The realization I mentioned earlier came to me a few days back. To my own surprise I figured out that I now love some of those things which I wanted to be changed in my sweetheart! I was not sure if I was prepared to face such a realization. Nevertheless it indeed was a moment of truth.
Probably this isn’t true for every couple. Then again no two couples are the same. Just that it works for some and does not for others. Nevertheless the thought is worth sharing. I now wonder how many such other things I may have made her change which would’ve been worth retaining in its original form that one day in future I would’ve started loving them!
If you are a new couple or one about to be, it could be worth a try to keep this thought in mind. Realize that it isn’t a necessity to insist your partner to change every routine of theirs if you don’t approve it.
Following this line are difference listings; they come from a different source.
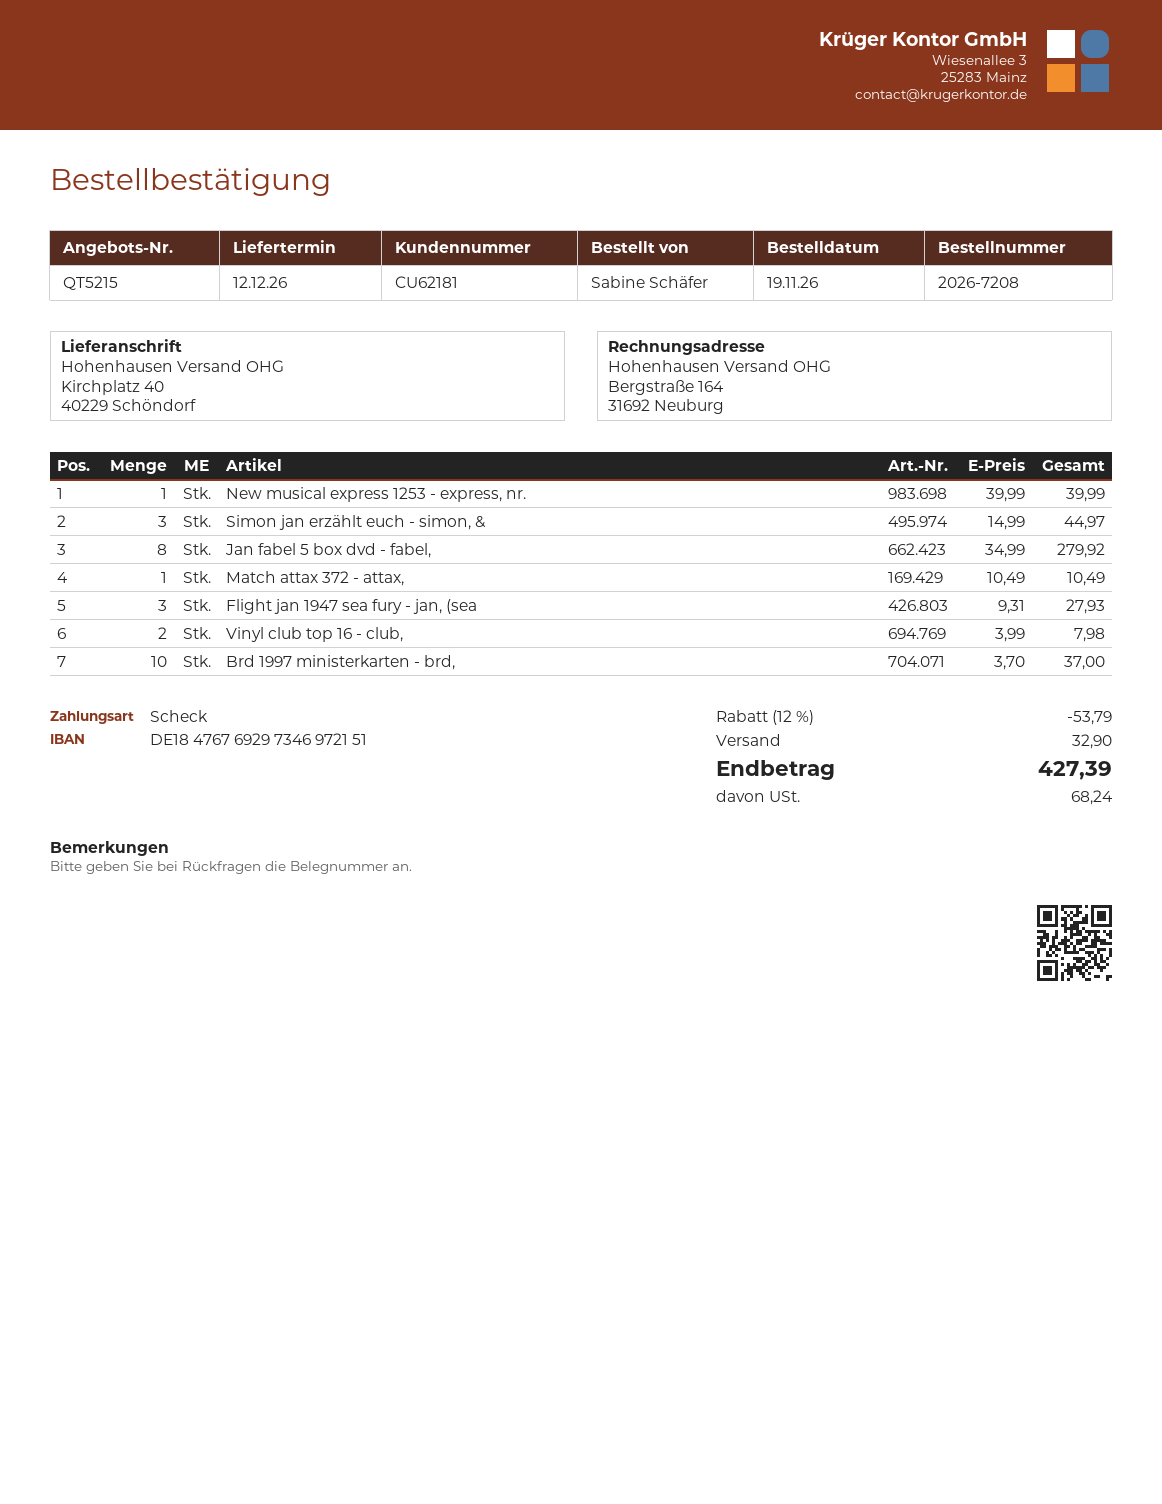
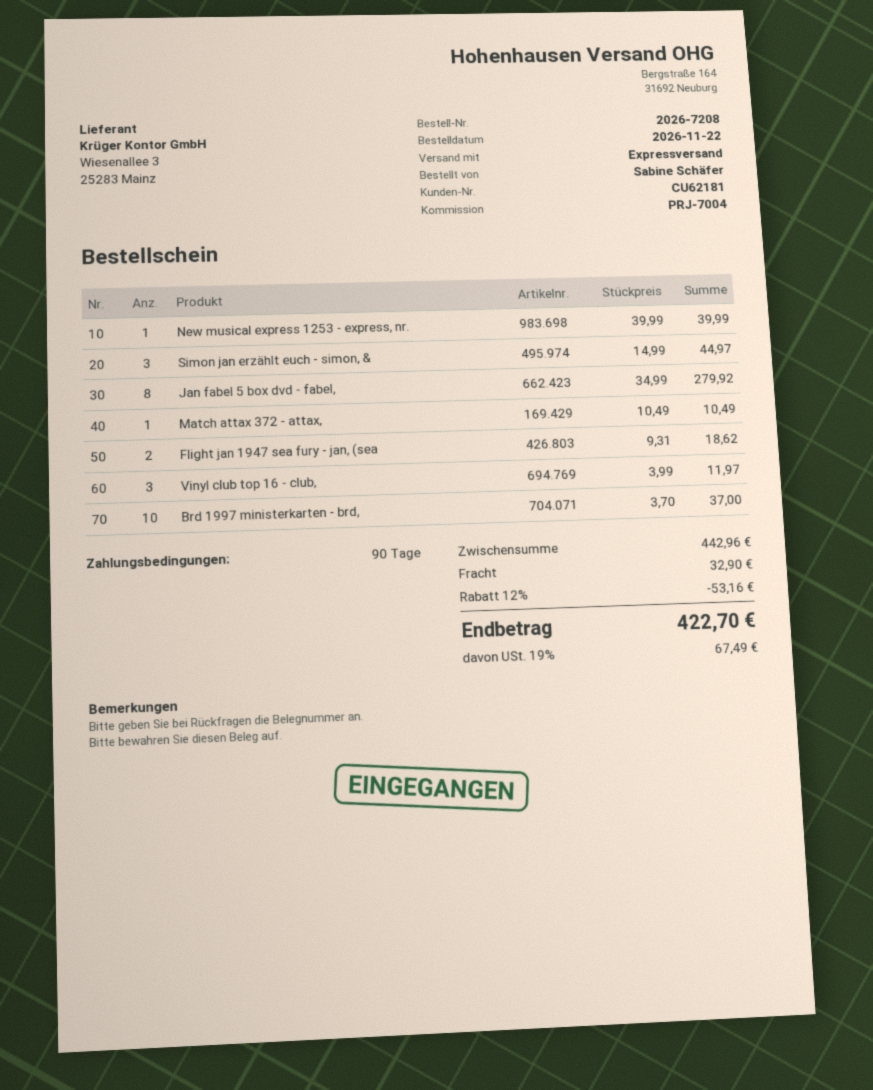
order date: 2026-11-19 -> 2026-11-22
Flight jan 1947 sea fury - jan, (sea: 3 x 9.31 = 27.93 -> 2 x 9.31 = 18.62
Vinyl club top 16 - club,: 2 x 3.99 = 7.98 -> 3 x 3.99 = 11.97
discount: 12% = 53.79 -> 12% = 53.16
tax: 68.24 -> 67.49
total: 427.39 -> 422.70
Be informed that you might as well be changing something which you would’ve liked, given some time.
Be aware that the aspect of not resorting to changes is no excuse for changing the habits that negatively influence people such as addictions, illegal activities etc. Those that need to go must go. There are no two ways about it. The reference here is about those habits or nature you see in your partner which you wish aligned to your interests and hence you insist that they change them.
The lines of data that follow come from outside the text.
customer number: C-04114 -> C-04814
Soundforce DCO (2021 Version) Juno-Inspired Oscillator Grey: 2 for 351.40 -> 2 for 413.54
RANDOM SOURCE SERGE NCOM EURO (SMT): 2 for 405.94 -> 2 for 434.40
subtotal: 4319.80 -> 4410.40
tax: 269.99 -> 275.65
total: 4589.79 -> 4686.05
Needless to say, this act of not insisting a change requires a lot of courage from both the parties involved. While one is from the perspective of resisting the change, the other more importantly is to keep an open mind and embrace the nature of their partner as-is. This isn’t a simple task so to speak, a task that can probably take ages to reach an acceptance from the more affected party.
It is a wonderful nature of the human psyche that a seemingly least interested entity, be it a person, a thing or an activity, can generate a lot of interest over a period of time. Without you knowing it, you’ll be forced to start developing a liking to the same entity you disliked in the past. This probably is one of the biggest ironies of life! Hence you may just end up putting in a lot of efforts to get a habit changed in your partner resulting in losing a wonderful experience you may have in future.
Change is a constant as all of us are aware. But ask yourself this question. Is the change that you are insisting on your better half really worth it? Is this in fact something which you may possibly love in future and see a benefit in doing that? If so there is only one thing you have got to do. Keep the need to change to yourself. Give it sometime. For all that matter, you might uncover a diamond which looks like a piece of carbon today.
May the good God help you have a vision for future and bless you with such decisions that will have life-saving moments!